Thanks much for this performance improvement. I puzzled for a while to
figure out what was going on, and was confused by that tricky macro
expansion. Nowadays functions are typically not significantly slower
than macros, so unless there's a major performance difference I'd prefer
to use functions. I installed the performance improvement patch and
followed up with the attached patch, which uses C functions instead of
macros and which coalesces some of the near-duplicate code. The
followup patch also includes some comments to try to explain the new
functions.
From a3109245243cead455efe93d768ba9200ab2f2cd Mon Sep 17 00:00:00 2001
From: Paul Eggert <[email protected]>
Date: Mon, 21 Apr 2014 17:15:56 -0700
Subject: [PATCH] kwset: simplify Boyer-Moore with unibyte -i
This change doesn't significantly affect performance on my platform,
and should make the code easier to maintain.

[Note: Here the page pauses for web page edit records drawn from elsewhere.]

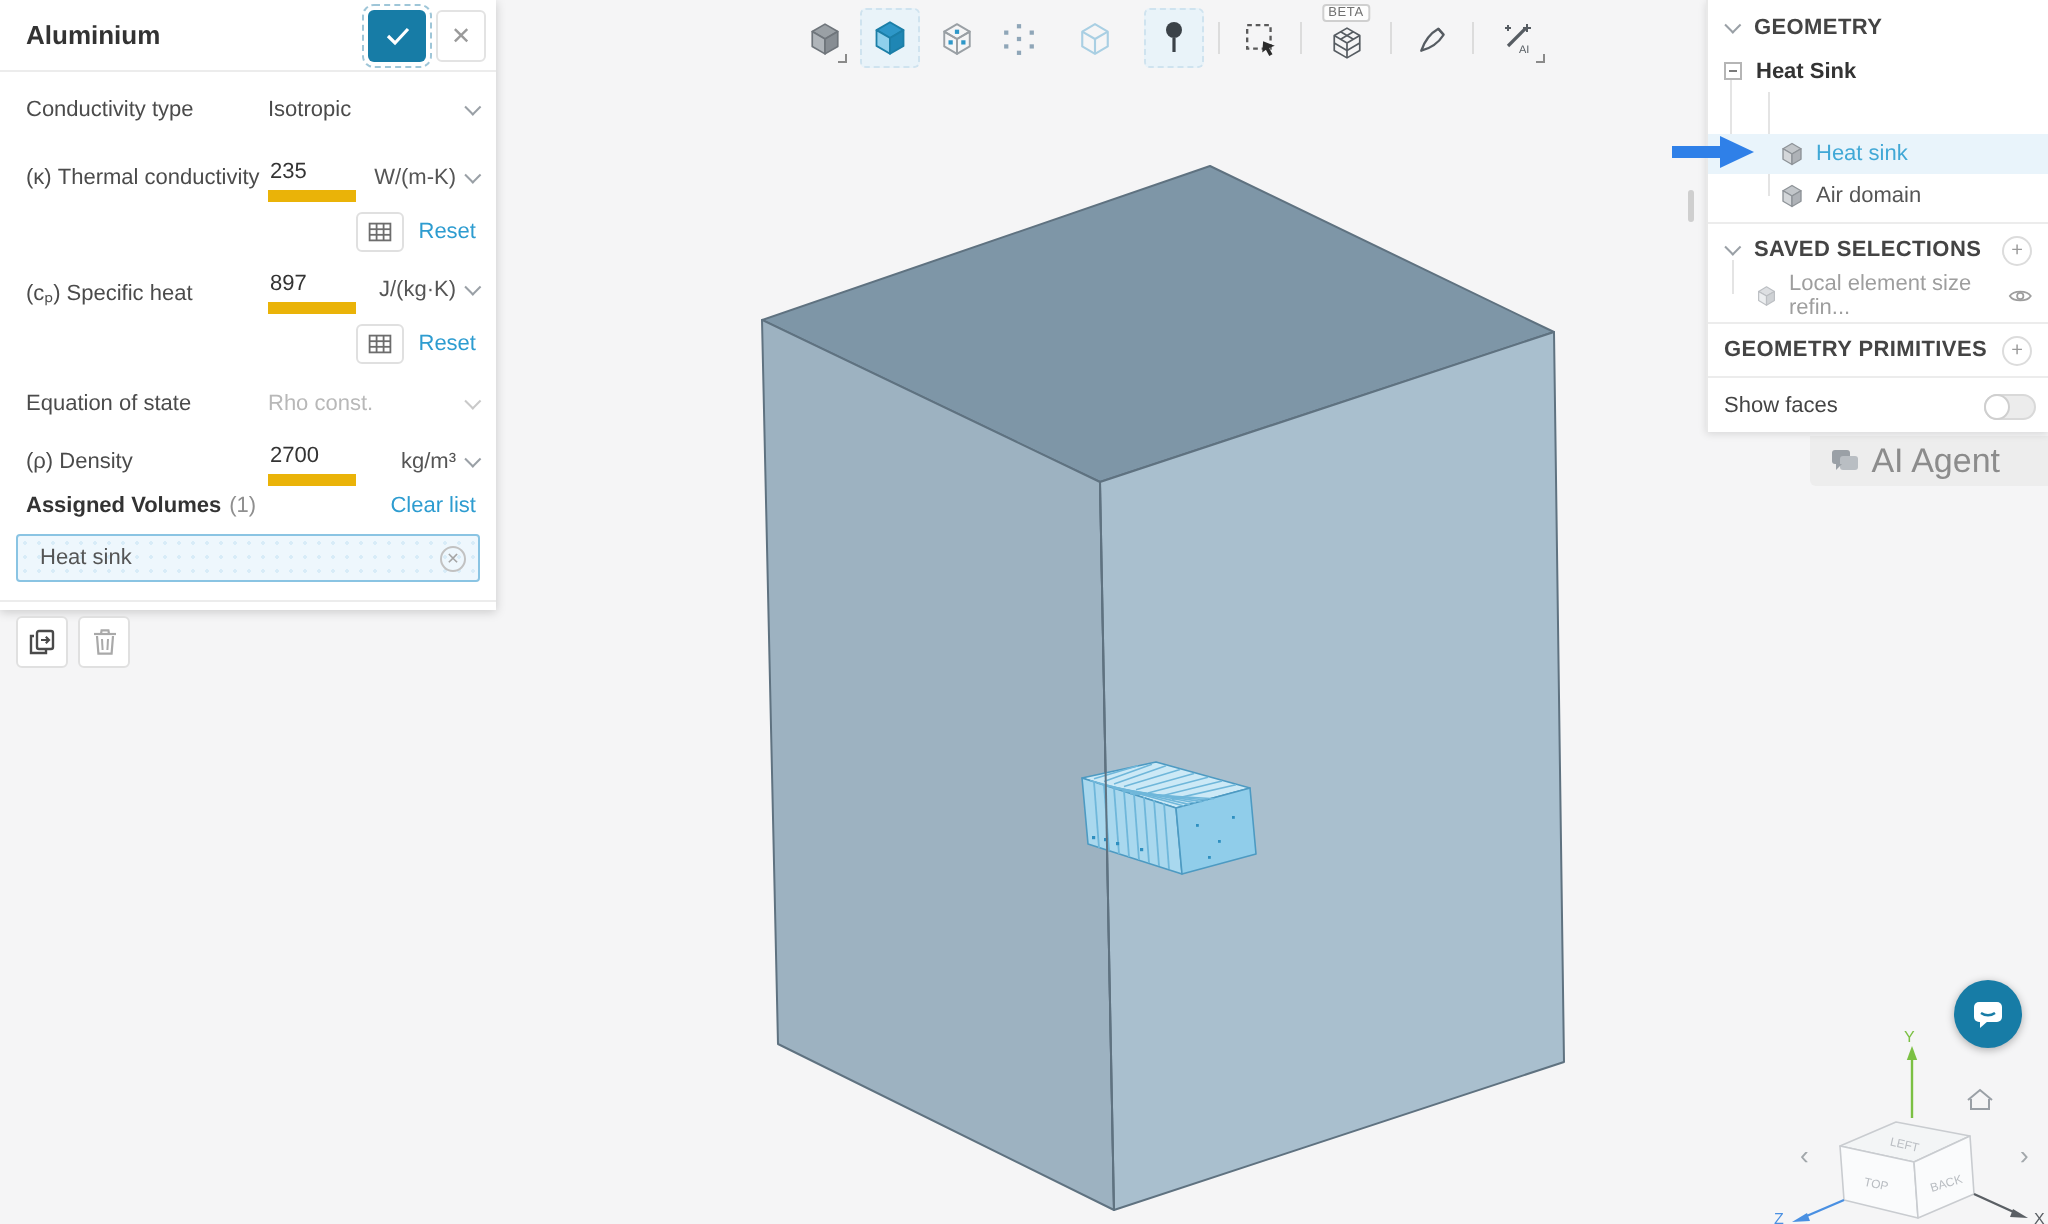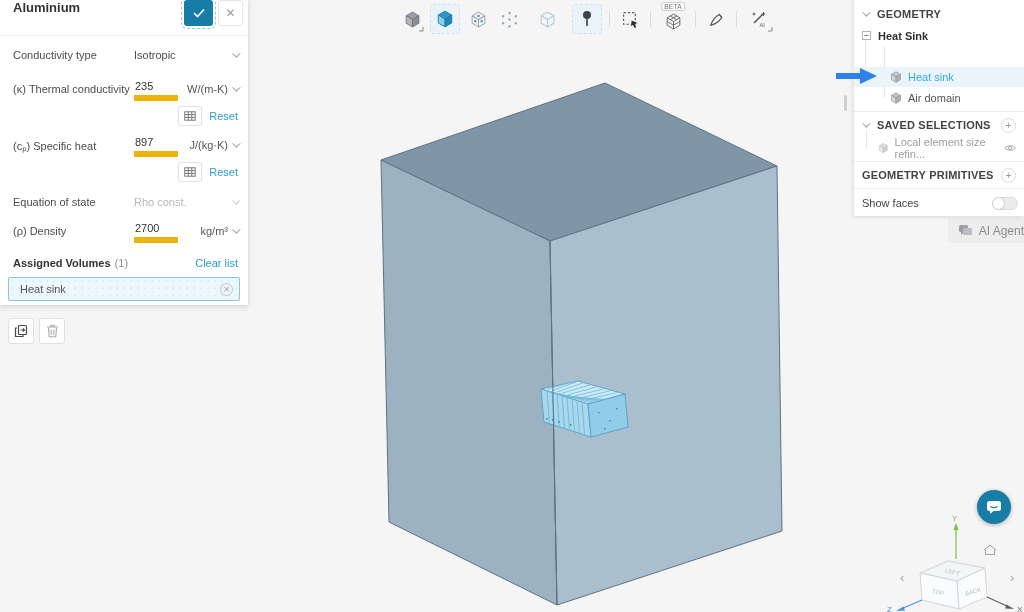"Aluminium" .pl-header { align-items: none -> center }
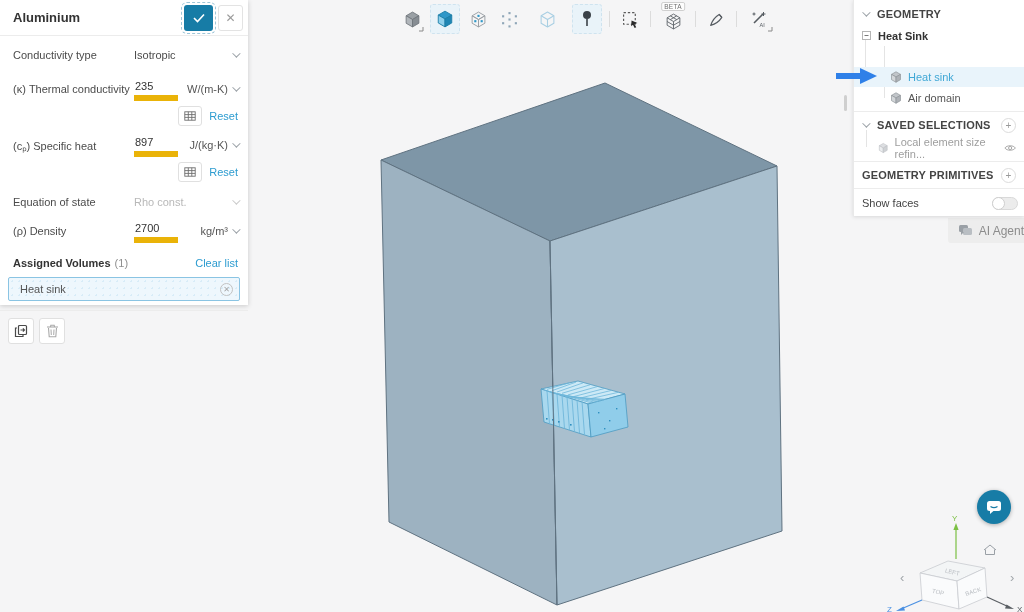"AI Agent" #ai-agent { font-size: 12px -> 17px; padding: 0 0 0 10px -> 0 24px 0 10px }
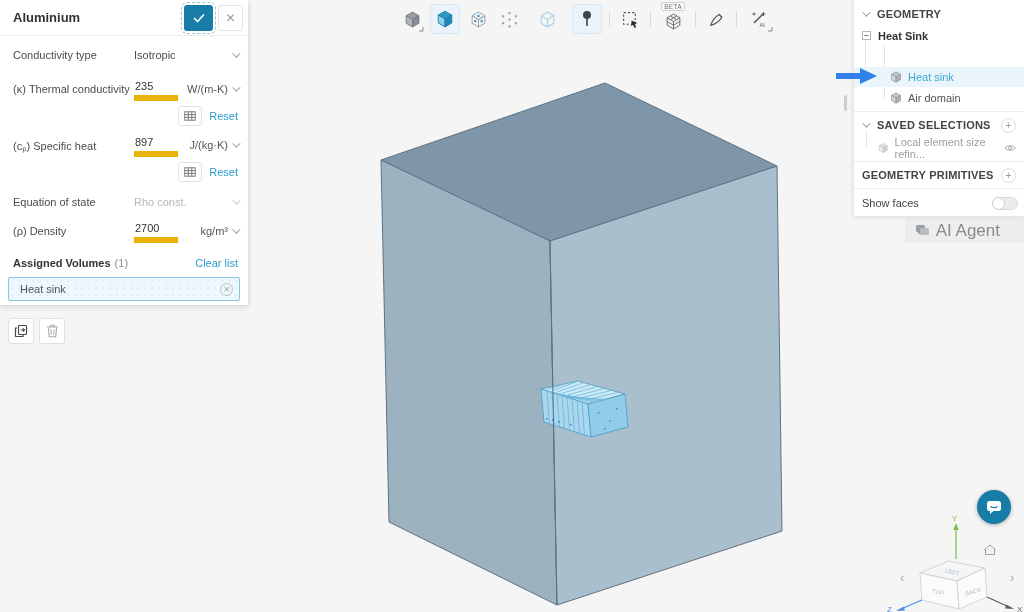"Assigned Volumes" div.av-row { margin-top: 10px -> 0 }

* src/kwset.c (BM_DELTA2_SEARCH, LAST_SHIFT, TRANS):
Remove these macros, in favor of ...
(tr, bm_delta2_search): New functions. All uses changed.
The latter function is inline because this improves code size and
runtime CPU slightly on x86-64 with gcc -O2 (GCC 4.9.0).
(bmexec): Prefer tr when that's simpler.
---
src/kwset.c | 173 +++++++++++++++++++++++-------------------------------------
1 file changed, 65 insertions(+), 108 deletions(-)
diff --git a/src/kwset.c b/src/kwset.c
index d212d59..69b0a55 100644
--- a/src/kwset.c
+++ b/src/kwset.c
@@ -464,75 +464,66 @@ kwsprep (kwset_t kwset)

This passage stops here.